To our knowledge, our study is the first to evaluate the usefulness of the ATI for assessing the impact of spectacle treatment on younger children (<3 years) and their families. We conducted an EFA to determine the reliability, validity, and underlying factors measured with the ATI in our sample and identified three factors. Two factors had several items in common with factors identified in previous studies of older children prescribed patching or atropine treatments: “Adverse Effects of Treatment” (present analysis, items 2, 3, 4, 7, 8, 18; Holmes et al.,
16 2, 3, 4, 7, 8, 9, 13, 16), and “Treatment Compliance” (present analysis, 1, 10, 12, 17, 19; Holmes et al.,
16 1, 5, 6, 10, 12). Both factors had strong internal consistency reliability as measured by Cronbach's Standardized α. Our third factor, “Perceived Benefit of Treatment” had lower internal consistency reliability and had no item overlap with the third factor, “Social Stigma,” identified in previous ATI factor analyses (present analysis, 9, 15; Holmes et al.,
16 11, 14, 18).

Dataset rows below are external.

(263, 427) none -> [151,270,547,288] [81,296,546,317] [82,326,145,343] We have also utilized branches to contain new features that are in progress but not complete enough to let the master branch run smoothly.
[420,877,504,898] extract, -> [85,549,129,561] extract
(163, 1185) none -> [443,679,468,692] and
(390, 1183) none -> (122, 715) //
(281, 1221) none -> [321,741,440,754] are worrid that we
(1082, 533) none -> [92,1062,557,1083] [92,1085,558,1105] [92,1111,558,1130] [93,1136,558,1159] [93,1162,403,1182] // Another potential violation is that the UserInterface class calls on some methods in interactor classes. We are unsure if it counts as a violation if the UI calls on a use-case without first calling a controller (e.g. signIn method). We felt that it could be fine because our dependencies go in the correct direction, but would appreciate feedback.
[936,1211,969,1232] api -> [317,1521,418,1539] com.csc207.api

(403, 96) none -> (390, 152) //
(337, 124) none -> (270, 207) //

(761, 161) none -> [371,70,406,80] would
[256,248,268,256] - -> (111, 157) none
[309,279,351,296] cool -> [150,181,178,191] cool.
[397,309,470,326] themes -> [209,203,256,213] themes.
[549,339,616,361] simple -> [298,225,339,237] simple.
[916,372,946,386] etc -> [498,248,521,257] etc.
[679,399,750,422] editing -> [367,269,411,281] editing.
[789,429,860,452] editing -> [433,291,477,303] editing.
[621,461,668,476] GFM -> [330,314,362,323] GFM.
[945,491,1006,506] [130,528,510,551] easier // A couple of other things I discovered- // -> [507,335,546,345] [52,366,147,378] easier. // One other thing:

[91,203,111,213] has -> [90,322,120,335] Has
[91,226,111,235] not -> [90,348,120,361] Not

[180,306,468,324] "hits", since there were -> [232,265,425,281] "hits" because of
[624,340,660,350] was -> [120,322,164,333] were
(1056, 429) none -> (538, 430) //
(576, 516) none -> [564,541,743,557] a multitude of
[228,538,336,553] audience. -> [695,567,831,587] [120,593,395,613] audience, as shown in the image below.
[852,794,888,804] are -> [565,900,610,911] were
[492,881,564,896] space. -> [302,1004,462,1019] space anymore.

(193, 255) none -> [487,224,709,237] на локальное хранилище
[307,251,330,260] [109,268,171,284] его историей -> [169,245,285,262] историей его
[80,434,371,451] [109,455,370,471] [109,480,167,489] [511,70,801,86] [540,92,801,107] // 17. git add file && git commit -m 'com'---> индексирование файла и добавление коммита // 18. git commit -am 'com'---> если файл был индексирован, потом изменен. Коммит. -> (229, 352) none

It is possible that “Social Stigma” is not a significant concern for parents of young children prescribed spectacles. Few parents responded that they “agree” or “strongly agree” with ATI items 14 (other children stare at my child; 9.1%) and 18 (worry that my child feels different; 2.6%;
Table 2). Similarly, a previous study also found that negative comments on spectacle wear from others were rare for younger children.